COLECTIVO BOLIVIANO CANADIENSE


Después del jardín y el pavimento, el Sí sería rotundo y sería historia

Posted in OPINION par colectivoboliviano sur 27 janvier, 2009

Por J.L. Pereira O.

Confieso que hubiese preferido dormir y desperezarme hacia la diez de la mañana, pero como la suerte me acompaña por estos días, otra vez dejé el domingo atrás: tanto repito que me duele la soledad de los fines de semana, que la diosa fortuna se apiadó y terminé siendo testigo directo de la historia de este país.  La caminata matinal me abrió los poros y la nostalgias, recordando los mitines universitarios del único año que estudié en la San Andrés, donde parecía que todo lo que iba a suceder ese día  parecía una utopía.

Llegué tarde, todas las mesas casi estaban compuestas, menos la mía que parecía un desamparo, solo una mujer de nombre Rosa María que era pura sonrisas y bromista se negaba a asumir la presidencia de la mesa, al final la convencí de su rol en la historia.  Luego llegaron los otros dos, un gordito bastante aburguesado tipo USAID y que tenía un NO rotundo en los anteojos y una niña todavía teenager de nombre invariable Patricia que decía que se iba a estudiar a los States como máxima ambición: NO fijo. 

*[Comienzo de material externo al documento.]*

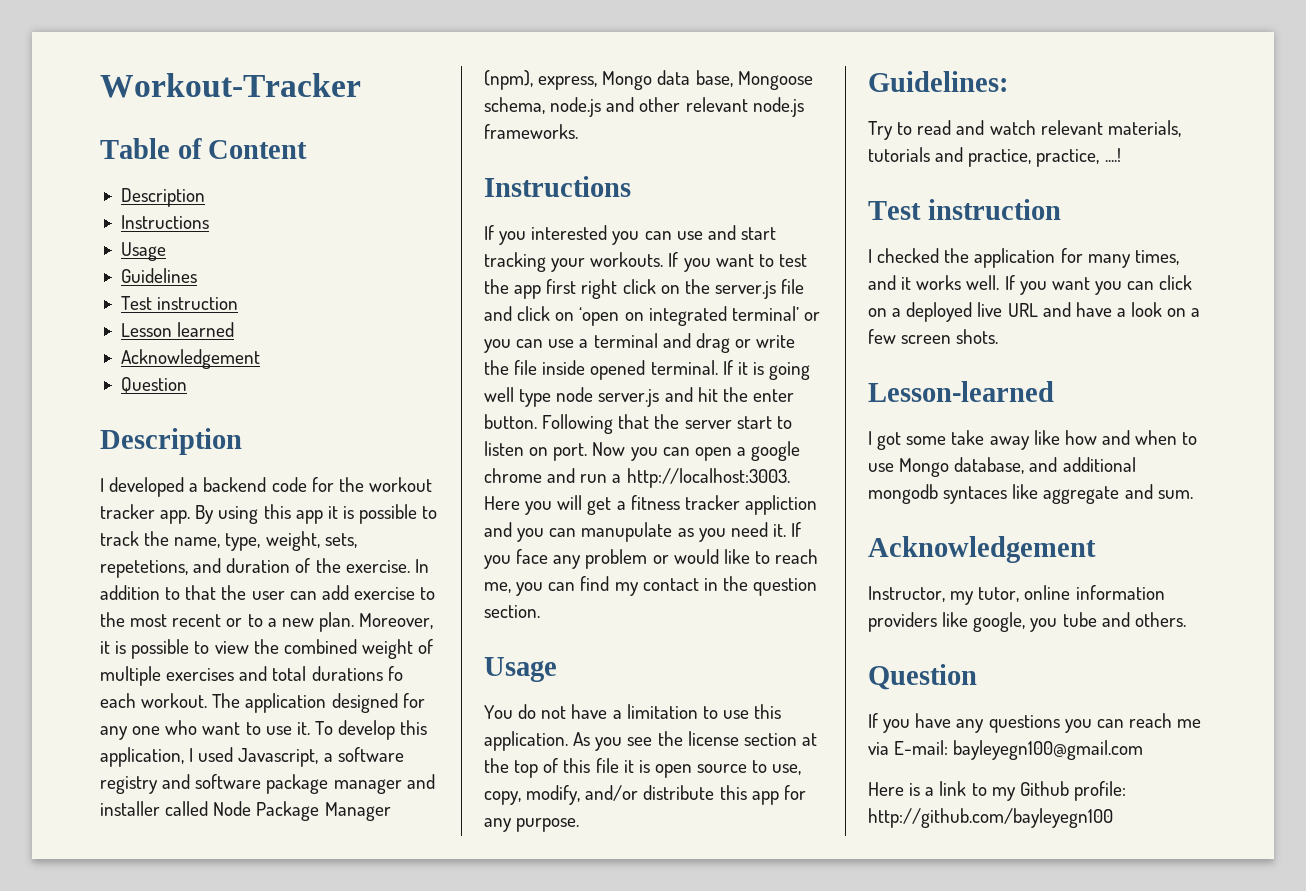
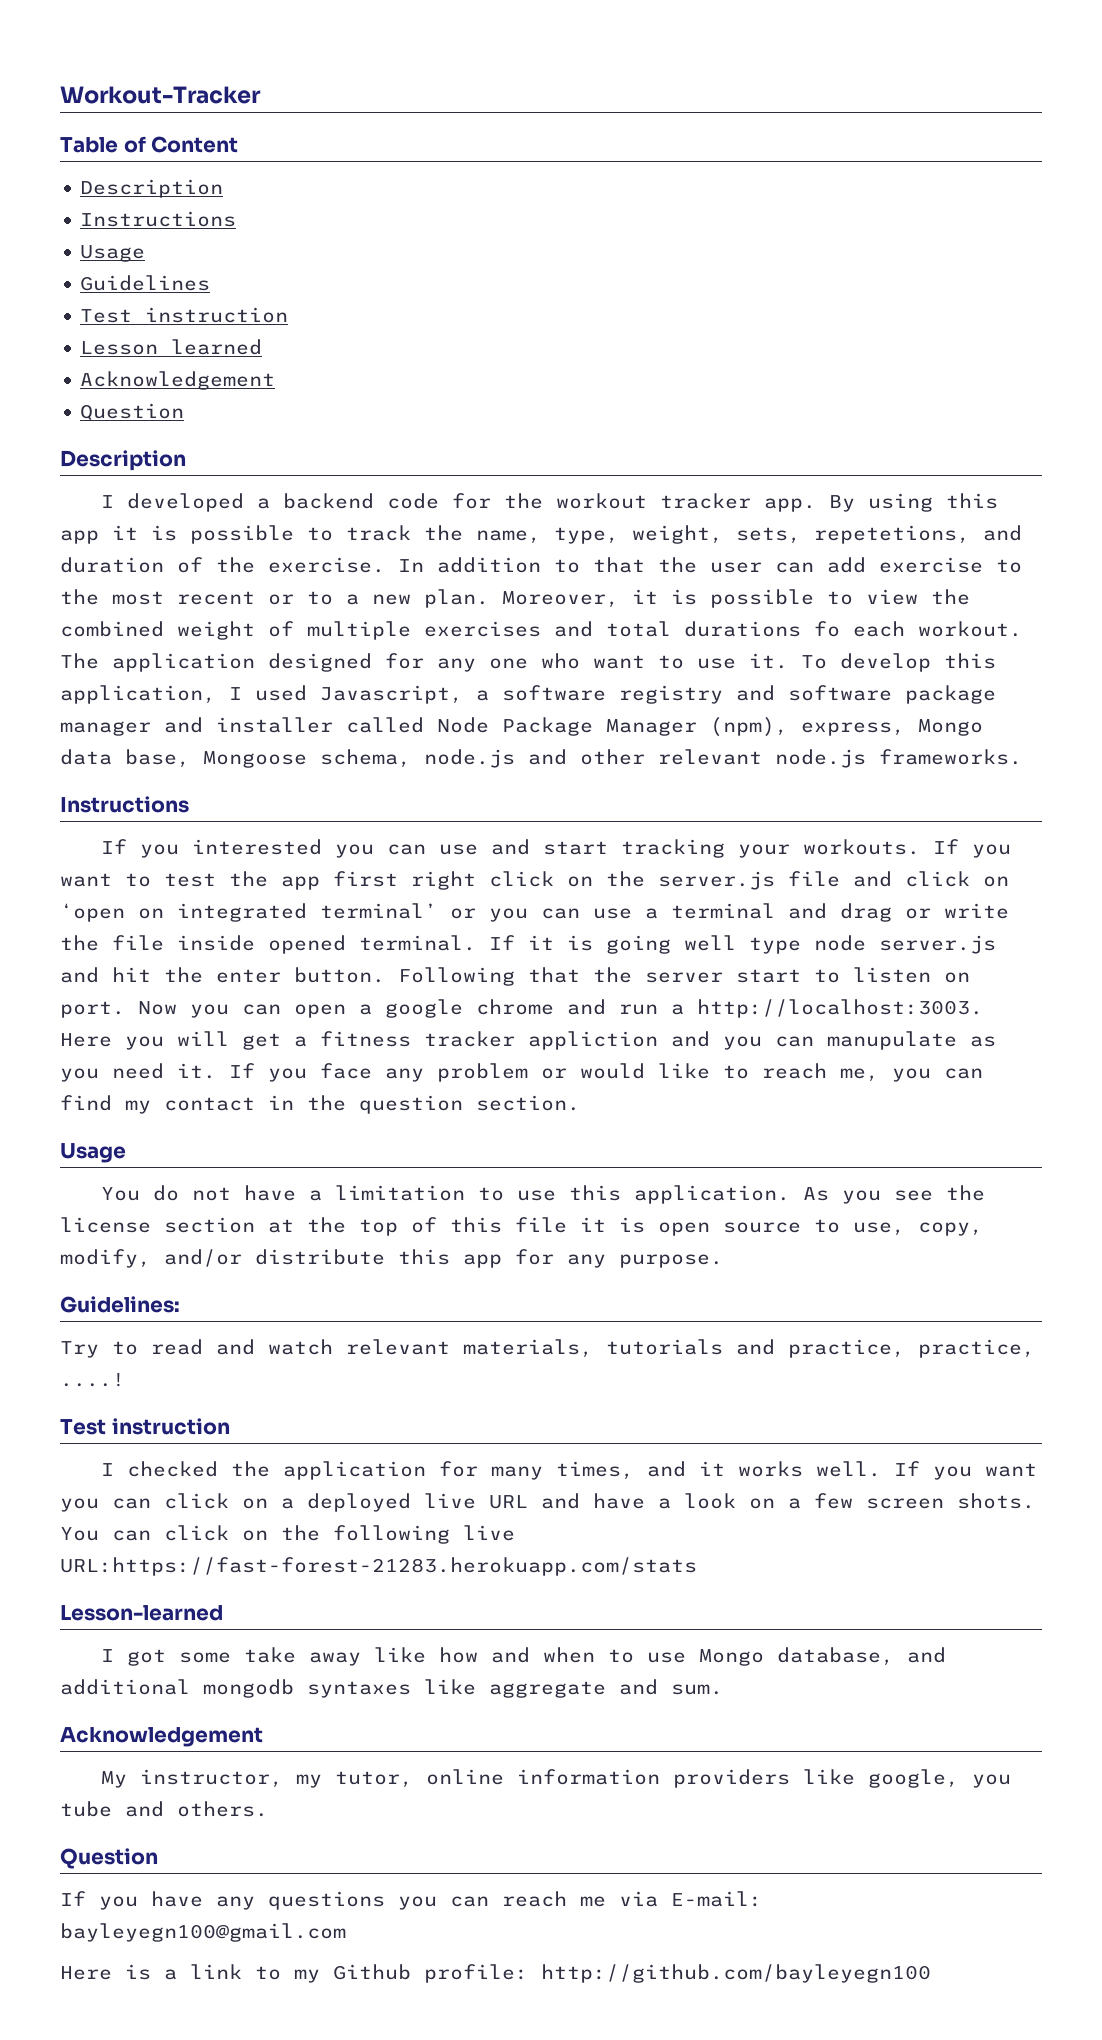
+ You can click on the following live URL:https://fast-forest-21283.herokuapp.com/stats
- I got some take away like how and when to use Mongo database, and additional mongodb syntaces like aggregate and sum.
+ I got some take away like how and when to use Mongo database, and additional mongodb syntaxes like aggregate and sum.
- Instructor, my tutor, online information providers like google, you tube and others.
+ My instructor, my tutor, online information providers like google, you tube and others.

Las horas fueron largas y yo contribuí a  que aquello fuera peor al organizar los tiempos y los movimientos del flujo de personas y de información, todavía actuando del ingeniero industrial que alguna vez fui.  Así que cuan cronista social aburrido me dedique a veces a pensar y en otras a comunicar a mis colegas para que rían un poco, así fui haciendo parejas, descubriendo rasgos comunes, familias disfuncionales, matizando viejas copetudas, cholitas con cabeza de cebolla, etc.

El desfile en mi mesa y las otras cinco fue realmente variopinto, la zona Sur es un festejo de la pretensión de querer ser y no ser, de aparentar sobre todas las cosas y no obstante su promulgada vocación católica, afirmar que para ellos el dinero es el único dios verdadero.  Desfilaron: varios señores entre los 30 y los 50 con panza prominente y poleras Polo, Ralph Laurent o Lacoste, seguramente del ropero americano (pero eso es un secreto no se lo digan a nadie); varios ancianos y ancianas que apenas caminaban a los que seguramente sus hijos e hijas los sacaron del retiro para que hagan un NO adicional en la familia; una colección de perros mascotas impresionante, todos obviamente de razas conocidas, pues los chapis seguramente se encontraban cuidando las casas; niñ@s lind@s y sonrientes que todavía denotaban inocencia y que seguramente vivirán en un país muy diferente; una ex miss La Paz venida a menos, donde solo quedaba rasgos de su belleza en su nariz respingada, el resto era pura abundancia; una falsa rubia con un trasero de silicona en el cual se dibujaba la palabra NO (estuve a punto de impugnarla); una media docena de mujeres con uñas postizas que se negaban a sumergir el dedo en la tinta indeleble, que a propósito no era tal; una cantante de cumbia de los años setenta-ochenta que me saludo alegremente susurrando violencia, maldita violencia, porqué no permites que reine la paz, que reine el amor.

Luego de ocho largas horas donde mucha gente conocida asomó y todos sin excepción se rieron de mi calidad de jurado eterno, mientras se apuraban para su rico almuerzo, teniendo otros el descaro de llegar tarde, todavía con el resto de la sajta entre los dientes.  Para matizar el desorden de mi día, fui rápidamente analizado por una amiga psicóloga de nombre invariable Patricia, mientras trataba de apurar un sándwich que me hice sin ningún cariño ni ánimo, pues el único pan disponible era un bagel  el cual por convicciones humanas y en protesta por la masacre de Gaza no debería ser consumido.

Y la final de día, a hacer el recuento, me tocó leer las papeletas mostrarlas a los delegados y jurados: doscientas veinte dos veces tuve que anunciar, de estas, ciento ochenta y un vez tuve que decir NO, con dolor e impotencia, pensando en la cara que pondría mi amiga abogada, la bonita del barrio, si me viera en este rol de relator torturado, pero sonriendo para adentro, pues sabía que a cuatro calles de la esquina, cuando se acabe el jardín y el pavimento, el SI sería rotundo y sería historia.